REQUIRED WORK = Where the line with "CLAMP RSGU 6/12: 900" appears below, start writing out lines exactly, and finish with the line with "balance: 10021.52 -> 9711.56", which is included; write out nothing else.

SUPPLIED DATA =
BEGIN
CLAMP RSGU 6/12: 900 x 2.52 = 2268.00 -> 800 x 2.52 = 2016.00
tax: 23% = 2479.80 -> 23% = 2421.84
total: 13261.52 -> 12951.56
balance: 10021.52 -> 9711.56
END
BEGIN
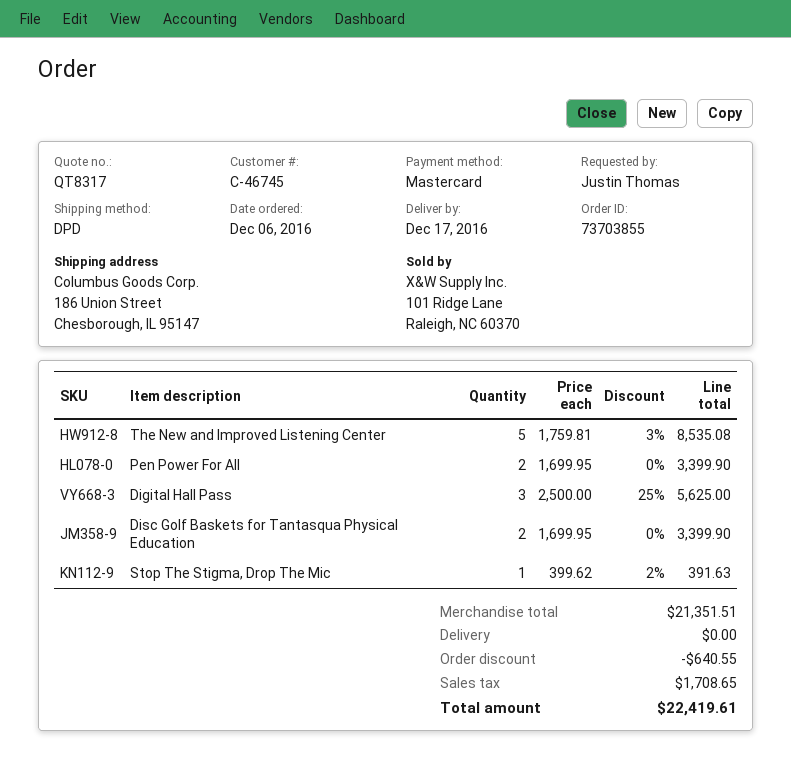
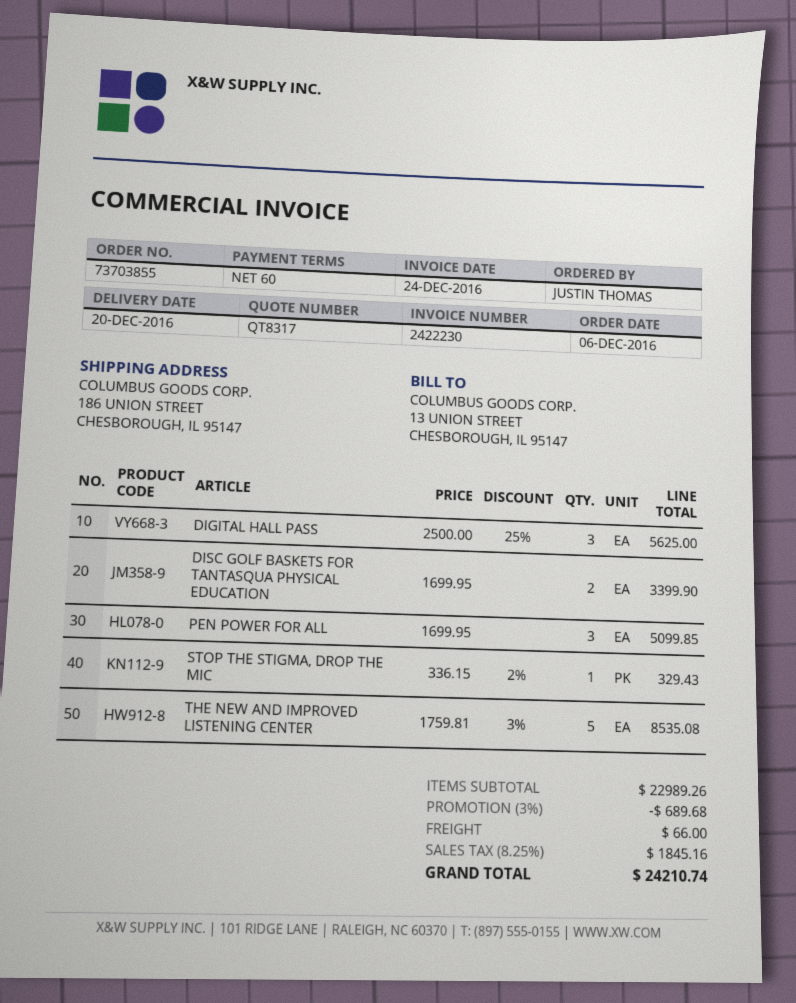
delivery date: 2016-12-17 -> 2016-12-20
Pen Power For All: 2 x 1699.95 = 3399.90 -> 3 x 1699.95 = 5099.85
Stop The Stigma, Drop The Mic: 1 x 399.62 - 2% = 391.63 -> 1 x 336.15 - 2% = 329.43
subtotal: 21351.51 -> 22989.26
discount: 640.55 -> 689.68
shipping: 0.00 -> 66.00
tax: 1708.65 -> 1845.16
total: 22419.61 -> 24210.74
END
TASK ANSWER =
CLAMP RSGU 6/12: 900 x 2.52 = 2268.00 -> 800 x 2.52 = 2016.00
tax: 23% = 2479.80 -> 23% = 2421.84
total: 13261.52 -> 12951.56
balance: 10021.52 -> 9711.56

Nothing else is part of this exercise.